Rampok Bank Kemungkinan Teroris
Senin, 26 Des 2005 16:29 WIB
Jakarta - Meski belum dipastikan, perampokan bank yang marak belakangan ini kemungkinan ada kaitannya dengan ulah kelompok teroris. Namun benar tidaknya masih perlu dibuktikan."Saya tidak bisa memastikan, apakah ada kaitannya dengan kelompok teroris yang berusaha mencari dana lewat perampokan. Tapi bisa jadi ada kemungkinan mereka yang melakukan," kata Kabid Humas Polda Metro Jaya I Ketut Untung Yoga Ana.Untung menyampaikan hal itu kepada wartawan di Mapolda Metro Jaya, Jalan Gatot Soebroto, Jakarta, Senin (26/12/2005)."Motif seseorang melakukan kejahatan kan bermacam-macam. Tapi benar atau tidaknya baru bisa kita buktikan sesudah pelakunya ditangkap," kata Untung.Saat ini, imbuhnya, aparat penyidik tengah bekerja membongkar komplotan rampok yang telah memakan korban jiwa di Bank Mandiri, Tebet. Penyidikan juga dilakukan terhadap kasus perampokan di Bank BNI Plumpang, Jakarta Utara. Diakui Untung, kini perampokan bank kembali marak. Bahkan mereka sampai nekat menghabisi nyawa korbannya dengan senjata api. "Tapi sekali lagi, saya belum bisa memastikan dari kelompok mana, dari kelompok yang sama atau bukan saya tidak tahu. Karena kita belum menangkap pelakunya," kata dia.Sebetulnya, imbuh Untung, pengamanan di bank-bank sudah cukup memadai, apalagi selama ini mereka berkoordinasi dengan kepolisian setempat. "Namanya kejadian ya kejadian.

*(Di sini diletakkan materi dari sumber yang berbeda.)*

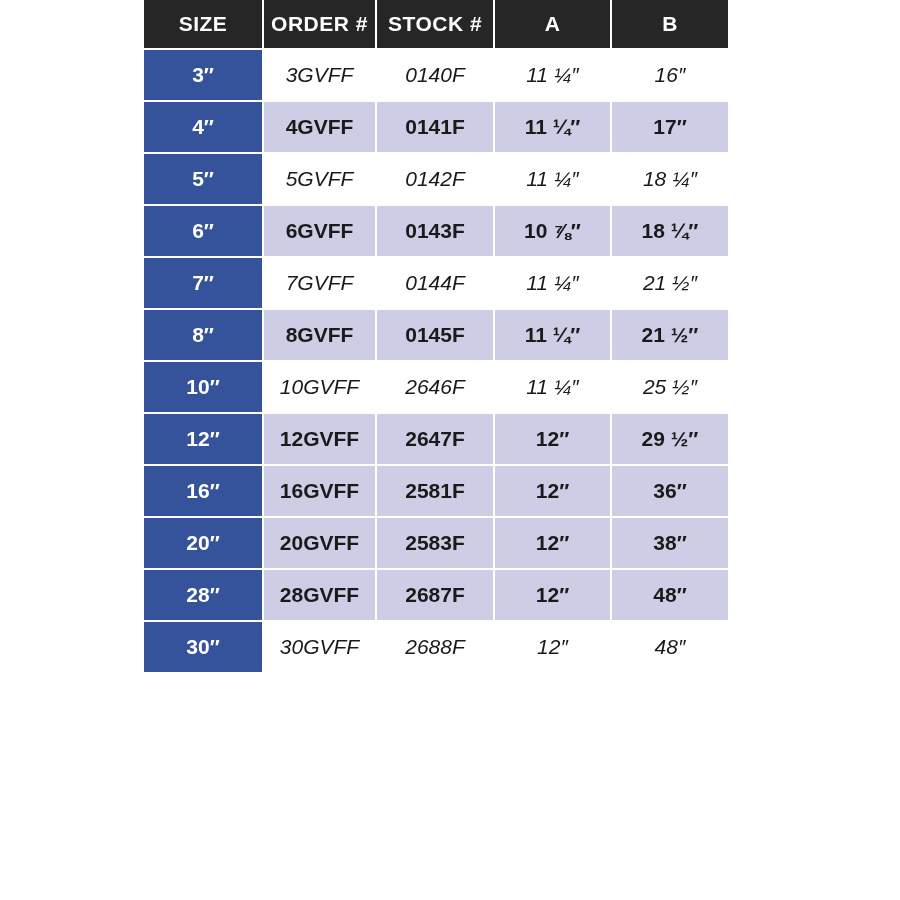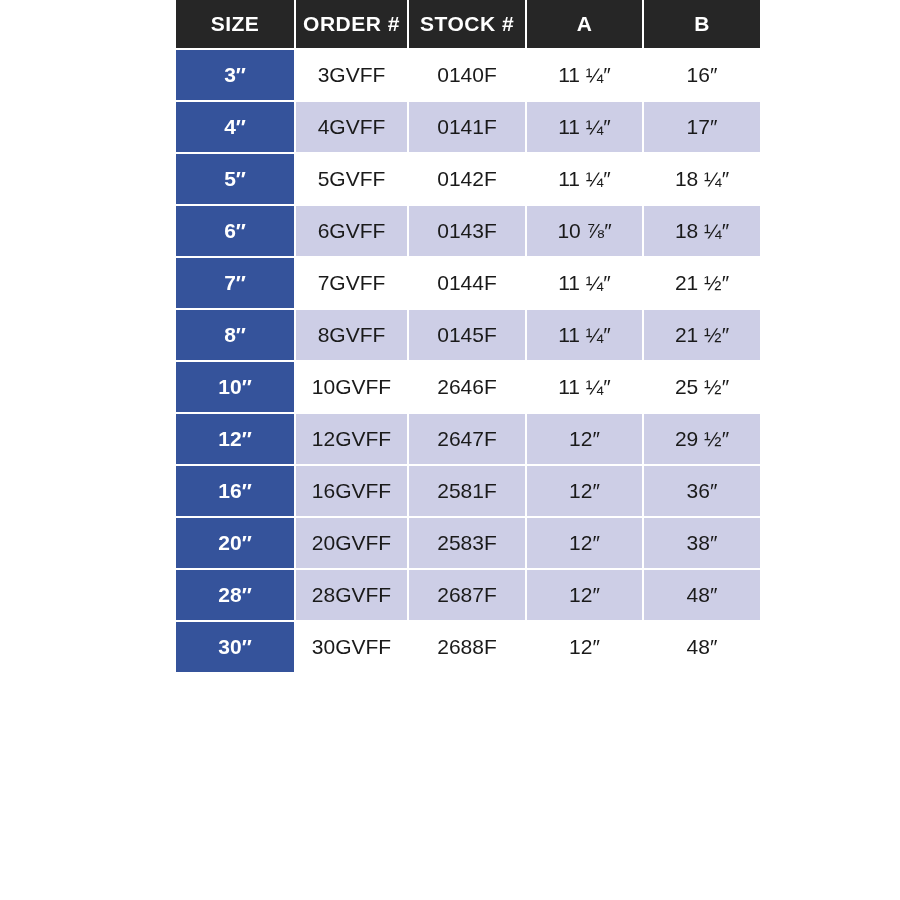--- a/index.html
+++ b/index.html
@@ -18,21 +18,21 @@
   #page {
     position: relative;
     width: 900px;
     height: 900px;
     background: #ffffff;
   }
 
   
   #spec-table-wrap {
     position: absolute;
-    left: 176px;
+    left: 144px;
     top: 0px;
     width: 584px;
     height: 900px;
     overflow: hidden;
   }
 
   table.spec {
     border-collapse: collapse;
     width: 584px;
     table-layout: fixed;
@@ -79,22 +79,22 @@
   
   tbody td.size-cell {
     background: #35539B;
     color: #ffffff;
     font-weight: 700;
     border-right: 2px solid #ffffff;
     border-bottom: 2px solid #ffffff;
   }
 
   
-  tr.row-odd  td.data-cell { background: #ffffff; }
-  tr.row-even td.data-cell { background: #CDCEE6; }
+  tr.row-odd  td.data-cell { background: #ffffff; font-style: italic; }
+  tr.row-even td.data-cell { background: #CDCEE6; font-weight: bold; }
 </style>
 </head>
 <body>
 
 <div id="page">
   <div id="spec-table-wrap">
     <table class="spec">
       <colgroup>
         <col class="c-size">
         <col class="c-order">

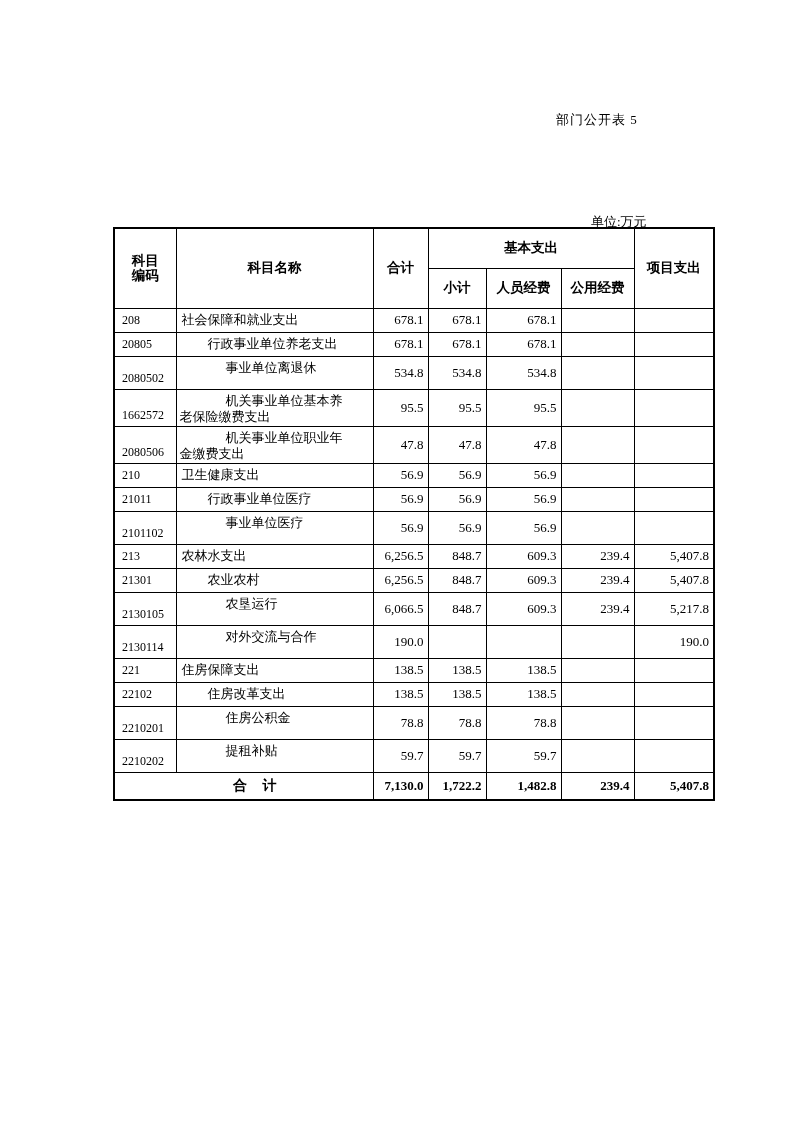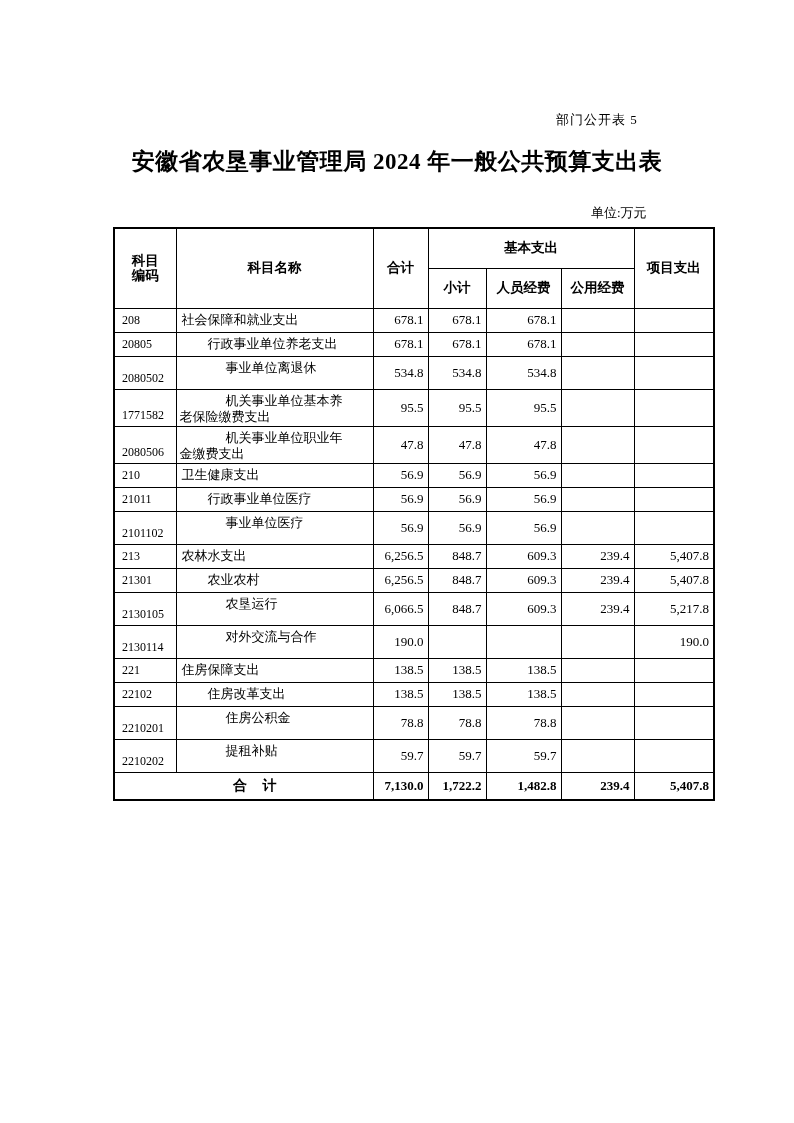--- a/index.html
+++ b/index.html
@@ -26,21 +26,21 @@
     width: 100%;
     text-align: center;
     font-size: 23px;
     font-weight: bold;
     letter-spacing: 0.5px;
     font-family: "Liberation Serif", serif;
   }
   .unit-label {
     position: absolute;
     left: 591px;
-    top: 204px;
+    top: 213px;
     font-size: 13px;
   }
   table.budget {
     position: absolute;
     left: 113px;
     top: 227px;
     width: 600px;
     border-collapse: collapse;
     table-layout: fixed;
     border: 2px solid #000;
@@ -114,21 +114,20 @@
     letter-spacing: 1px;
   }
 </style>
 </head>
 <body>
 
 <div class="page">
 
   <div class="corner-label">部门公开表 5</div>
 
-  <div class="doc-title">安徽省农垦事业管理局 2024 年一般公共预算支出表</div>
 
   <div class="unit-label">单位:万元</div>
 
   <table class="budget">
     <colgroup>
       <col style="width:62px">
       <col style="width:197px">
       <col style="width:55px">
       <col style="width:58px">
       <col style="width:75px">
@@ -176,21 +175,21 @@
         <tr class="row-tall">
           <td class="cell-code">2080502</td>
           <td class="cell-name lvl3">事业单位离退休</td>
           <td class="num">534.8</td>
           <td class="num">534.8</td>
           <td class="num">534.8</td>
           <td class="num"></td>
           <td class="num"></td>
         </tr>
         <tr class="row-tall">
-          <td class="cell-code">1771582</td>
+          <td class="cell-code">1662572</td>
           <td class="cell-name lvl3">机关事业单位基本养
 老保险缴费支出</td>
           <td class="num">95.5</td>
           <td class="num">95.5</td>
           <td class="num">95.5</td>
           <td class="num"></td>
           <td class="num"></td>
         </tr>
         <tr class="row-tall">
           <td class="cell-code">2080506</td>

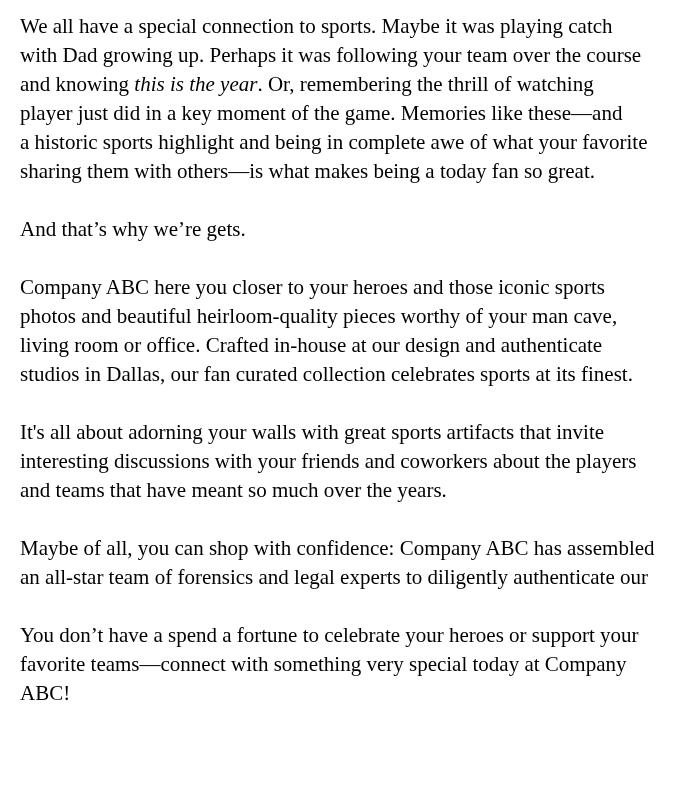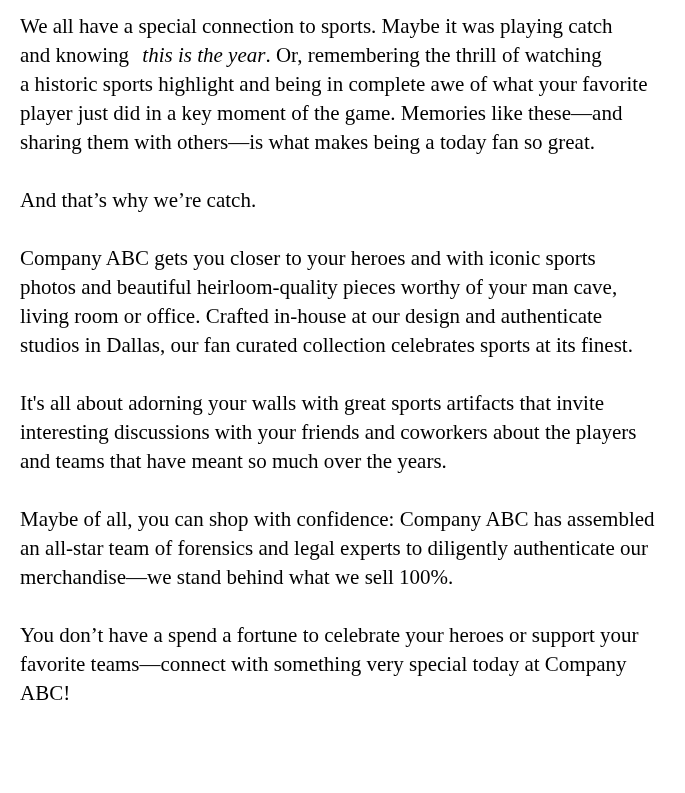--- a/index.html
+++ b/index.html
@@ -25,53 +25,52 @@
   }
   .para {
     margin: 0 0 29px 0;
     padding: 0;
   }
   .line {
     display: block;
     white-space: pre;
   }
   .line em {
-    margin-left: 8px;
   }
 </style>
 </head>
 <body>
 
 <div class="page" style="background: rgb(255, 255, 255); color: rgb(0, 0, 0);">
   <div class="doc-body">
       <p class="para">
         <span class="line"><span>We all have a special connection to sports. Maybe it was playing catch</span></span>
+        <span class="line"><span>with Dad growing up. Perhaps it was following your team over the course</span></span>
         <span class="line"><span>and knowing </span><em>this is the year</em><span>. Or, remembering the thrill of watching</span></span>
+        <span class="line"><span>player just did in a key moment of the game. Memories like these—and</span></span>
         <span class="line"><span>a historic sports highlight and being in complete awe of what your favorite</span></span>
-        <span class="line"><span>player just did in a key moment of the game. Memories like these—and</span></span>
         <span class="line"><span>sharing them with others—is what makes being a today fan so great.</span></span>
       </p>
       <p class="para">
-        <span class="line"><span>And that’s why we’re catch.</span></span>
+        <span class="line"><span>And that’s why we’re gets.</span></span>
       </p>
       <p class="para">
-        <span class="line"><span>Company ABC gets you closer to your heroes and with iconic sports</span></span>
+        <span class="line"><span>Company ABC here you closer to your heroes and those iconic sports</span></span>
         <span class="line"><span>photos and beautiful heirloom-quality pieces worthy of your man cave,</span></span>
         <span class="line"><span>living room or office. Crafted in-house at our design and authenticate</span></span>
         <span class="line"><span>studios in Dallas, our fan curated collection celebrates sports at its finest.</span></span>
       </p>
       <p class="para">
         <span class="line"><span>It's all about adorning your walls with great sports artifacts that invite</span></span>
         <span class="line"><span>interesting discussions with your friends and coworkers about the players</span></span>
         <span class="line"><span>and teams that have meant so much over the years.</span></span>
       </p>
       <p class="para">
         <span class="line"><span>Maybe of all, you can shop with confidence: Company ABC has assembled</span></span>
         <span class="line"><span>an all-star team of forensics and legal experts to diligently authenticate our</span></span>
-        <span class="line"><span>merchandise—we stand behind what we sell 100%.</span></span>
       </p>
       <p class="para">
         <span class="line"><span>You don’t have a spend a fortune to celebrate your heroes or support your</span></span>
         <span class="line"><span>favorite teams—connect with something very special today at Company</span></span>
         <span class="line"><span>ABC!</span></span>
       </p>
     </div>
 </div>
 
 </body></html>

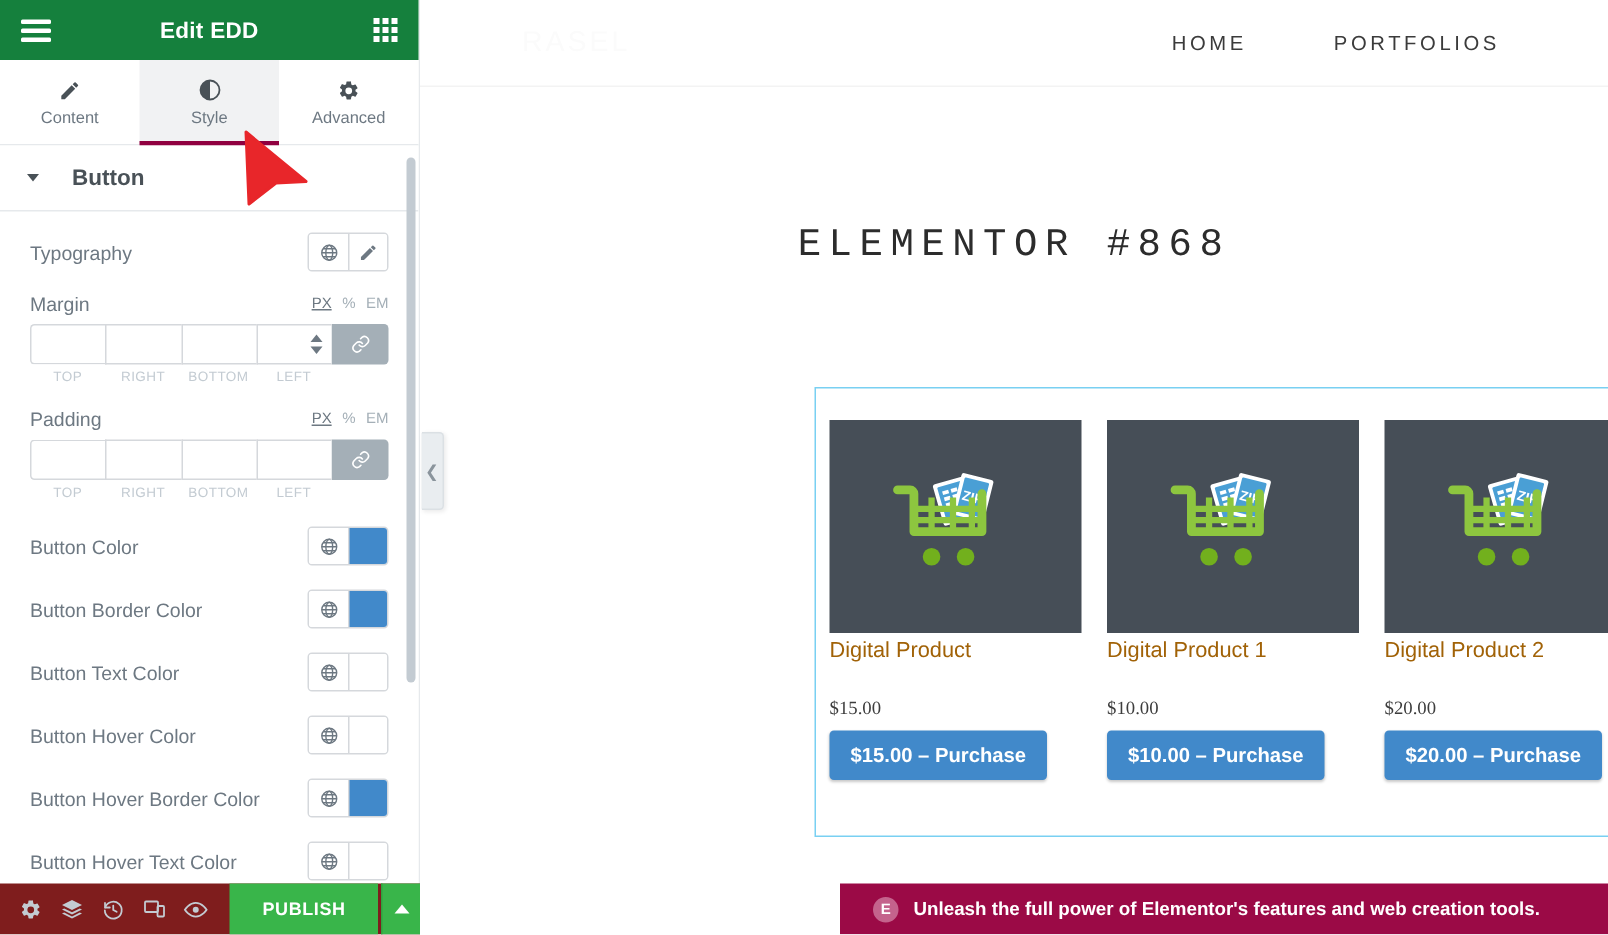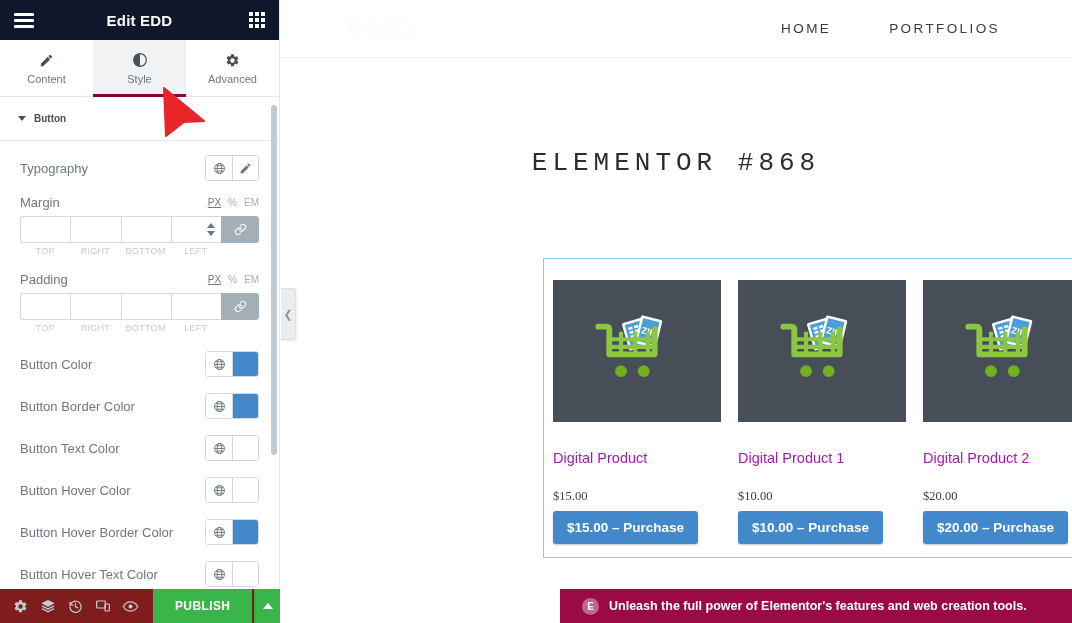--- a/index.html
+++ b/index.html
@@ -11,21 +11,21 @@
   .screen { position: relative; width: 1072px; height: 623px; overflow: hidden; }
 
   
   .panel {
     position: absolute; left: 0; top: 0;
     width: 280px; height: 623px;
     background: #fff;
     border-right: 1px solid #e6e9ec;
   }
   .panel-header {
-    height: 40px; background: #0f172a;
+    height: 40px; background: #15803d;
     display: flex; align-items: center; justify-content: space-between;
     padding: 0 14px; position: relative;
   }
   .ham { display: flex; flex-direction: column; gap: 3px; cursor: pointer; }
   .ham i { display: block; width: 20px; height: 3px; background: #fff; border-radius: 1px; }
   .panel-title {
     position: absolute; left: 0; right: 0; text-align: center;
     color: #fff; font-size: 15px; font-weight: bold; letter-spacing: .2px;
     pointer-events: none;
   }
@@ -44,24 +44,24 @@
     height: 3px; background: #900040;
   }
   .tab .ic { height: 18px; display: flex; align-items: center; color: #495157; }
   .tab .lbl { line-height: 1; }
 
   .panel-body {
     position: absolute; top: 97px; left: 0; right: 0; bottom: 34px;
     overflow: hidden; background: #fff;
   }
   .section-head {
-    display: flex; align-items: center; gap: 8px;
+    display: flex; align-items: center; gap: 22px;
     height: 44px; padding: 0 20px 0 18px;
     border-bottom: 1px solid #e6e9ec;
-    font-size: 10px; font-weight: bold; color: #495157;
+    font-size: 15px; font-weight: bold; color: #495157;
     cursor: pointer;
   }
   .caret-down {
     width: 0; height: 0; border-left: 4.5px solid transparent;
     border-right: 4.5px solid transparent; border-top: 5.5px solid #495157;
   }
 
   .controls { padding: 14px 20px 20px 20px; }
   .ctrl-row { display: flex; align-items: center; justify-content: space-between; margin-bottom: 14px; }
   .ctrl-label { font-size: 13px; color: #6d7882; }
@@ -167,21 +167,21 @@
     position: absolute; left: 263px; top: 258px; right: -50px; height: 300px;
     border: 1px solid #79d0f2; background: #fff;
   }
   .cards { display: flex; gap: 17px; padding: 21px 0 0 9px; }
   .card { width: 168px; }
   .thumb {
     width: 168px; height: 142px; background: #464e57;
     display: flex; align-items: center; justify-content: center;
   }
   .cart-svg { width: 84px; height: 78px; display: block; }
-  .card-name { font-size: 14.5px; color: #a21caf; margin-top: 28px; line-height: 1.2; }
+  .card-name { font-size: 14.5px; color: #a16207; margin-top: 4px; line-height: 1.2; }
   .card-price {
     font-family: "Liberation Serif", serif; font-size: 12.5px;
     color: #3d3d3d; margin-top: 22px;
   }
   .buy-btn {
     display: inline-block; margin-top: 7px; background: #4189ca; color: #fff;
     font-size: 13.5px; font-weight: bold; padding: 9px 14px; border-radius: 3px;
     cursor: pointer; white-space: nowrap; box-shadow: 0 1px 2px rgba(0,0,0,.22);
   }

Perampokan bisa terjadi di mana-mana meski antisipasi sudah ada dengan adanya pengamanan," kata dia.Untuk mencegah kejadian serupa, polisi sudah mengimbau kepada masyarakat jika ingin ambil uang dalam jumlah banyak untuk minta pengamanan kepada kepolisian. "Kami juga mengharapkan bank tidak melakukan transaksi di luar waktu-waktu yang ditentukan," katanya.